Malaysia's medical tourism aims hit by world virus surge

KUALA LUMPUR • Malaysia's aim to attract medical tourists by focusing on curbing the coronavirus outbreak hit a roadblock as resurgences around the world limited its ability to reopen borders.

Hospitals in the country can expect to earn RM800 million (S$263.6 million) of revenue from medical tourists next year, compared with RM500 million this year, said the Malaysia Healthcare Travel Council.

That is far short of the RM1.7 billion the industry earned last year and its earlier 2020 target of RM2 billion.

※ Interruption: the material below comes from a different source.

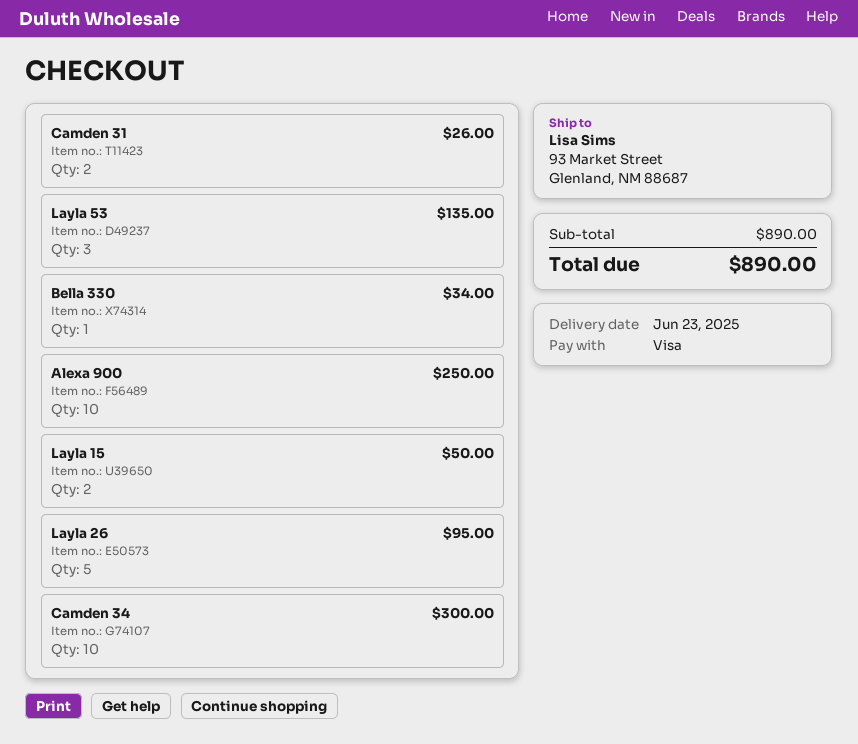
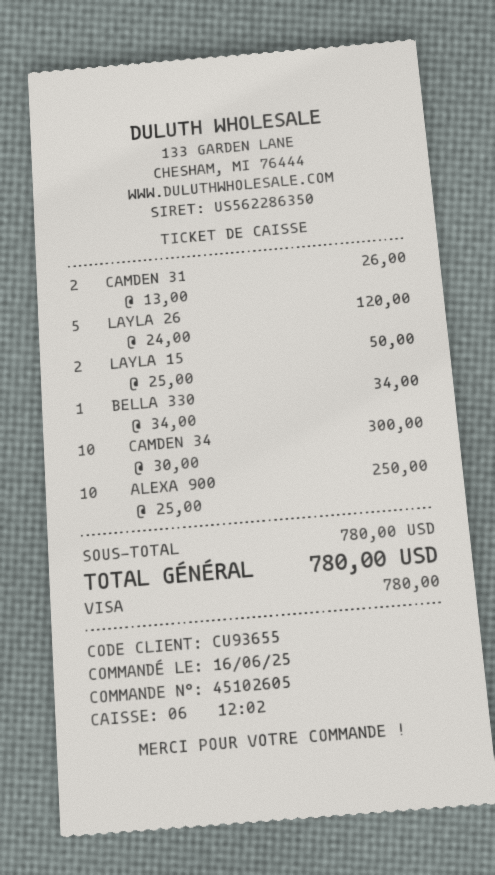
Layla 53: 3 for 135.00 -> none
Layla 26: 5 for 95.00 -> 5 for 120.00
subtotal: 890.00 -> 780.00
total: 890.00 -> 780.00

"We may not have a normal travel behaviour pattern returning soon," the council's chief executive Sherene Azli said.

Malaysia started allowing medical tourists from six countries, including Singapore, Japan and Australia, to enter from July.

Since then, it has banned citizens of dozens of countries with more than 150,000 confirmed cases, amid concern over local outbreaks that could be traced back to visitors from overseas.

Malaysia expects to welcome fewer than 300,000 medical tourists this year, compared with 1.2 million last year, said Ms Sherene.

She added that hospitals have resorted to offering online consultations to adapt, with plans to focus on improving services for cancer, heart diseases and fertility treatment during this period.

"We feel that is a strong trust that we can build for Malaysia in terms of delivering world-class quality healthcare."